>>

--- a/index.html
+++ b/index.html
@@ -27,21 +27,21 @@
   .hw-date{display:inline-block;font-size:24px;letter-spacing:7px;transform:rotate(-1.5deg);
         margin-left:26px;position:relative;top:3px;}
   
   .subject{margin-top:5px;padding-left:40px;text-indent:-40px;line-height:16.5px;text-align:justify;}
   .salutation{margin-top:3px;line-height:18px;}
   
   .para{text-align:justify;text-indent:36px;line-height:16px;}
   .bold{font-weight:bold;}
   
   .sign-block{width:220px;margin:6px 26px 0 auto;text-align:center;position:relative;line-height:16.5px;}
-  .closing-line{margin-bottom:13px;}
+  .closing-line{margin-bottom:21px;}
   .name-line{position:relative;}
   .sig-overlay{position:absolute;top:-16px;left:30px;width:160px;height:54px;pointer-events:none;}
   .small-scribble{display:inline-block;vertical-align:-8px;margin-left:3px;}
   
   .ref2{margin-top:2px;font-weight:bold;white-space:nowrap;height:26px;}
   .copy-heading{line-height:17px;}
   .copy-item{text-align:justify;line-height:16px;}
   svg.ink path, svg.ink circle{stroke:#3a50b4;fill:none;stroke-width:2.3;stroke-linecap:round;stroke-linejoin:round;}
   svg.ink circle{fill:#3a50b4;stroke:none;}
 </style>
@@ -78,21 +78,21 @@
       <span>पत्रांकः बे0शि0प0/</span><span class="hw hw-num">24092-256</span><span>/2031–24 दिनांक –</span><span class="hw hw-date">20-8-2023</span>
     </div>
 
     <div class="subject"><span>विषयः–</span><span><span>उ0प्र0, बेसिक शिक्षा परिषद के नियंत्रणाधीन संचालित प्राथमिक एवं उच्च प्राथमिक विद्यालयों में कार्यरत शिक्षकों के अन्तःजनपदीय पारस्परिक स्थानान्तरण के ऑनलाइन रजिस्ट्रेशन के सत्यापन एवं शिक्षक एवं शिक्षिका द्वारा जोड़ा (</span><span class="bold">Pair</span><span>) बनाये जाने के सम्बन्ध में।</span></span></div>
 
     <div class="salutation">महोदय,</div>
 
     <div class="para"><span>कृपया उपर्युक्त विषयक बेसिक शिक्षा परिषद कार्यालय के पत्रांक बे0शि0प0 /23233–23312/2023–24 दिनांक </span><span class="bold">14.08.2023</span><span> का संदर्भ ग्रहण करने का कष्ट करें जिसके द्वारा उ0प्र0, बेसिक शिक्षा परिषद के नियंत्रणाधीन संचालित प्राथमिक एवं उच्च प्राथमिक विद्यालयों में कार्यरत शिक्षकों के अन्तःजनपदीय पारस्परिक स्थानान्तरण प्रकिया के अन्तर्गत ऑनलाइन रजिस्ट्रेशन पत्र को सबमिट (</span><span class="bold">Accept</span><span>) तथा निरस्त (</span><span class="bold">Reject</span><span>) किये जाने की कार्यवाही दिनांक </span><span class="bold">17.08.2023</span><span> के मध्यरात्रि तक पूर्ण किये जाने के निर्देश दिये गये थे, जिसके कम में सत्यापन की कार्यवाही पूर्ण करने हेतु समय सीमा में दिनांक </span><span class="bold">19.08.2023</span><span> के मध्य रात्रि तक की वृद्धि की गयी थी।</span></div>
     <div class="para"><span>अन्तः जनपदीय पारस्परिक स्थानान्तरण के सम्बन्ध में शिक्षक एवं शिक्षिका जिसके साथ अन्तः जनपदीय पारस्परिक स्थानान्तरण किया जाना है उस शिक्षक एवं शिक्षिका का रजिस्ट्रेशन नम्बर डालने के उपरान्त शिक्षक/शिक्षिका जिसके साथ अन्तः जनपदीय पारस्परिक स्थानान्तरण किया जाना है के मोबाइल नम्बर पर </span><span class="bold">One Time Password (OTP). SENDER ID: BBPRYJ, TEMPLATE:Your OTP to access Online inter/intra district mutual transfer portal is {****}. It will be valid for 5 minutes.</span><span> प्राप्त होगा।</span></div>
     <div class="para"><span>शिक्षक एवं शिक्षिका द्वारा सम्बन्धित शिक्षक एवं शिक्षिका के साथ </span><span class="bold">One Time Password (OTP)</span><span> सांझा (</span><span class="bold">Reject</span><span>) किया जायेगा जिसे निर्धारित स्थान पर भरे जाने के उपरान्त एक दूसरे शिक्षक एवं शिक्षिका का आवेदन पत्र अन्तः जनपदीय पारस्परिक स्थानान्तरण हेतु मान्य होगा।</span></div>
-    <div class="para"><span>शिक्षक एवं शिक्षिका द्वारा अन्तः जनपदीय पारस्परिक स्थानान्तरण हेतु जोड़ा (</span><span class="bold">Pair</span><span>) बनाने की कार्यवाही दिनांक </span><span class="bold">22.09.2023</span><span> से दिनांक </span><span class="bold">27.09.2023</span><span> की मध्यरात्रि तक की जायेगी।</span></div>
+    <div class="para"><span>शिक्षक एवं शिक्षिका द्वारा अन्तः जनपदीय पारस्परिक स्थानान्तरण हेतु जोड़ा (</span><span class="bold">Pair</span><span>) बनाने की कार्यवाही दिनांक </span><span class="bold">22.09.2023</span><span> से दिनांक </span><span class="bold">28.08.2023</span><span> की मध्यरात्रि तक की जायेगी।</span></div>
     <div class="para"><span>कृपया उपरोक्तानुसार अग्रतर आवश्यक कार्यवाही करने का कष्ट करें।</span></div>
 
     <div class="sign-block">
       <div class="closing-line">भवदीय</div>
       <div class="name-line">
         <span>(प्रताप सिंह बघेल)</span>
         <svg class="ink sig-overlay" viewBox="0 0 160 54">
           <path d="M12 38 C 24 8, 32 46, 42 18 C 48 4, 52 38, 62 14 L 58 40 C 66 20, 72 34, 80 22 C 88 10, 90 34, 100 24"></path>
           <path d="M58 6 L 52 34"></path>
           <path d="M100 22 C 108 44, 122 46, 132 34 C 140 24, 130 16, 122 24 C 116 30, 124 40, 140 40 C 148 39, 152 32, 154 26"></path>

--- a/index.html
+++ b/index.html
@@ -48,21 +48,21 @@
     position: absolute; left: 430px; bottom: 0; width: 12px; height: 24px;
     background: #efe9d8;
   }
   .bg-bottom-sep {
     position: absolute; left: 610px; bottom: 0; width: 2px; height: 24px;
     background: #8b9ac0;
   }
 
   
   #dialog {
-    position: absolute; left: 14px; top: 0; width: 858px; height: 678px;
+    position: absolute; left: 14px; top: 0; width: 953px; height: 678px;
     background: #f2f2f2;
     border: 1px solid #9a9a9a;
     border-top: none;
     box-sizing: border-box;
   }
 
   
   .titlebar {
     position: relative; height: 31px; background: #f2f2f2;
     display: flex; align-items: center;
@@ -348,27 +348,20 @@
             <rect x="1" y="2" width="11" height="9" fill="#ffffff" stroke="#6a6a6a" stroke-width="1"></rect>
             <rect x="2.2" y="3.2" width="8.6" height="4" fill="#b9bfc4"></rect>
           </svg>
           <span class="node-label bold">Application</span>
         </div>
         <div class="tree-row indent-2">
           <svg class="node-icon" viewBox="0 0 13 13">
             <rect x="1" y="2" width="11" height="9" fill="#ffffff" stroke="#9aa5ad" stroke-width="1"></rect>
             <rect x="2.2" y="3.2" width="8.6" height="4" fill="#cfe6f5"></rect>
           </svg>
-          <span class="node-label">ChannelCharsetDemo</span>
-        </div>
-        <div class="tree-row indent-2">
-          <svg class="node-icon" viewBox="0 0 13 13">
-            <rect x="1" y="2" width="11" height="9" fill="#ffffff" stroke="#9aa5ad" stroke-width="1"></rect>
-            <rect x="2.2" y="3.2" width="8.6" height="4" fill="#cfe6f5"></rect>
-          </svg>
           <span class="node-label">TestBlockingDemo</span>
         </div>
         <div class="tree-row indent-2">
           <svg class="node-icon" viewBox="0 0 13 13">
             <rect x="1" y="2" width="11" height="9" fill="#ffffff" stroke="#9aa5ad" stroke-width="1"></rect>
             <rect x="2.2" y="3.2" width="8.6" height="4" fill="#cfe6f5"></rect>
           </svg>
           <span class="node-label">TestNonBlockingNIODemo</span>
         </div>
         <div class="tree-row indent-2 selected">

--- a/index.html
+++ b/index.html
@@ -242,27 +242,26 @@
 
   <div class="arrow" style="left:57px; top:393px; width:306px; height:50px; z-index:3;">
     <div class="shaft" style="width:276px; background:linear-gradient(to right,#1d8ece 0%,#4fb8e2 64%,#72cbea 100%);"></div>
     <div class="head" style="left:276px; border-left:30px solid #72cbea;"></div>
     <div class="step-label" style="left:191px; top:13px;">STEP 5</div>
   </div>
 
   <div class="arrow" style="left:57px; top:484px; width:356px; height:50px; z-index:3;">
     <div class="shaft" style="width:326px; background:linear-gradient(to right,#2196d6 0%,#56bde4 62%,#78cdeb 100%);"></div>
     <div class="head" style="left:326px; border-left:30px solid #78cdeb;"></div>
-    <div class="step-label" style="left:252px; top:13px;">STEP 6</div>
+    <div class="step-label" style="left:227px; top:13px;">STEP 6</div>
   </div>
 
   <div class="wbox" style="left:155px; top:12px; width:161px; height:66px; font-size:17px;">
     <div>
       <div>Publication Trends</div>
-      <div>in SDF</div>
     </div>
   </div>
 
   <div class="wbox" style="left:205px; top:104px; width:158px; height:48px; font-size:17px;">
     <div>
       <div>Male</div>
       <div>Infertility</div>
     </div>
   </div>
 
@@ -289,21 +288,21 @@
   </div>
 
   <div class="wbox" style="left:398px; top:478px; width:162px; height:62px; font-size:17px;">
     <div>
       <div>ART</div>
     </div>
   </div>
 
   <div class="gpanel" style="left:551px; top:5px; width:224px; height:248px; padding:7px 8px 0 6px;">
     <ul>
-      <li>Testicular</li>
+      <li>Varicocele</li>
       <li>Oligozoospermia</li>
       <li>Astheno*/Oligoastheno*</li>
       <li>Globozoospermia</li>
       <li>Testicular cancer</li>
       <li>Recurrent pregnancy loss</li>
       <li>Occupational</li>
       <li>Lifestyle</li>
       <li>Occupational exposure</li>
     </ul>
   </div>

<<

Exercise objective ▸ Retype exactly the line with "<li>Globozoospermia</li>" and each line after it until the records end, and include no other line.

Response ▸
       <li>Globozoospermia</li>
       <li>Testicular cancer</li>
       <li>Recurrent pregnancy loss</li>
       <li>Occupational</li>
       <li>Lifestyle</li>
       <li>Occupational exposure</li>
     </ul>
   </div>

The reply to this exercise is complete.